On ne badine pas avec l'Infini by Henri Roorda

On ne badine pas avec l'Infini by Henri Roorda

Auteur:Henri Roorda [Roorda, Henri]
La langue: fra
Format: epub, mobi
Tags: Chroniques
Éditeur: Les Bourlapapey bibliothèque numérique romande
Publié: 2014-12-09T14:02:03+00:00


LES VOYAGES

Je n’ai presque jamais voyagé ; et en vieillissant, j’éprouve de moins en moins le désir de partir.

De temps en temps, des personnes instruites me disent : « Comment ?… Vous n’avez pas vu Florence ?… Vous n’avez pas vu Venise ?… Vous n’avez pas vu Constantinople ?… Il faut avoir vu ça.
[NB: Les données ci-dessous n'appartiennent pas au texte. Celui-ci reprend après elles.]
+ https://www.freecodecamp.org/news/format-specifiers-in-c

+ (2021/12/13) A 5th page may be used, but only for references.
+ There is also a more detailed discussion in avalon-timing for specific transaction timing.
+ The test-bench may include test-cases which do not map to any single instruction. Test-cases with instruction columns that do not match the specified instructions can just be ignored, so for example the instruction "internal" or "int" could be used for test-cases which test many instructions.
Les livres ne suffisent pas pour donner à l’esprit une éducation complète. »

Oh ! C’est absolument vrai. Les livres n’ont pas le pouvoir de nous rendre très intelligents. Mais je me hâte d’ajouter que les voyages ne semblent pas être beaucoup plus efficaces que les livres. Plus d’une fois, j’ai rencontré des gens qui, après avoir exploré des pays divers, étaient aussi bêtes que le jour où ils sont partis.

À l’ordinaire, les voyageurs qui nous parlent de ce qu’ils ont vu sont prodigieusement ennuyeux. D’abord, ils disent tous la même chose, car ils ont tenu à voir « ce que tout le monde doit avoir vu ». Ils ont séjourné à Rome, à Naples, à Florence, en Grèce, en Palestine, en Espagne, en Bretagne, en Écosse et en Norvège ; et ils rapportent de là-bas des souvenirs livresques, des « impressions » conformes au modèle. Moi aussi, quand j’aurai des loisirs, je veux rédiger mes « Impressions d’Orient ». Après ce qu’on a écrit sur ce sujet, cela ne doit pas être difficile.

Les eaux du Nil, les eaux de la mer Ionienne, les eaux de la Baltique, les eaux des lacs écossais : toutes les eaux sont les mêmes pour le voyageur qui, penché sur elles, y cherche sa propre image. Sylvestre aime à énumérer les lieux innombrables où il a passé. Ce qui pour lui caractérise Lisbonne, c’est qu’il y est allé. Grenade est une ville moins intéressante parce qu’il n’y est pas allé.

Et puis, un paysage est un état d’âme. Voilà pourquoi je ne tiens pas à visiter des pays nouveaux : je sais d’avance quelle serait mon émotion devant les paysages dont mes amis me parlent. Une fois, je suis allé à Marseille. Quinze ans plus tard, je me rappelle encore avec regret les admirables bouillabaisses que j’ai mangées là-bas chez Basso et chez Pascal. Entre deux bouillabaisses, on m’obligeait à aller admirer de belles églises, dont je n’ai gardé aucun souvenir. Pour le barbare que je suis, toutes les belles églises se ressemblent. Je suis sensible à leur beauté, mais je ne l’analyse pas.

Les humains m’intéressent beaucoup plus que les vieux monuments. Un jour, un Marseillais me vola cent sous avec tant de naturel, avec tant d’aisance, que je ne lui en ai pas voulu. Il avait une bonne figure cordiale. On rencontre, dans le Midi, des privilégiés qui n’ont pas la notion du bien et du mal. Il y a sans doute autant de voleurs dans le Nord que dans le Midi ; mais les gens du Nord ont reçu une solide éducation morale et lorsqu’ils font le mal, leur conscience n’est pas absolument tranquille.

Je n’ai jamais pu contempler un être humain avec une absolue indifférence.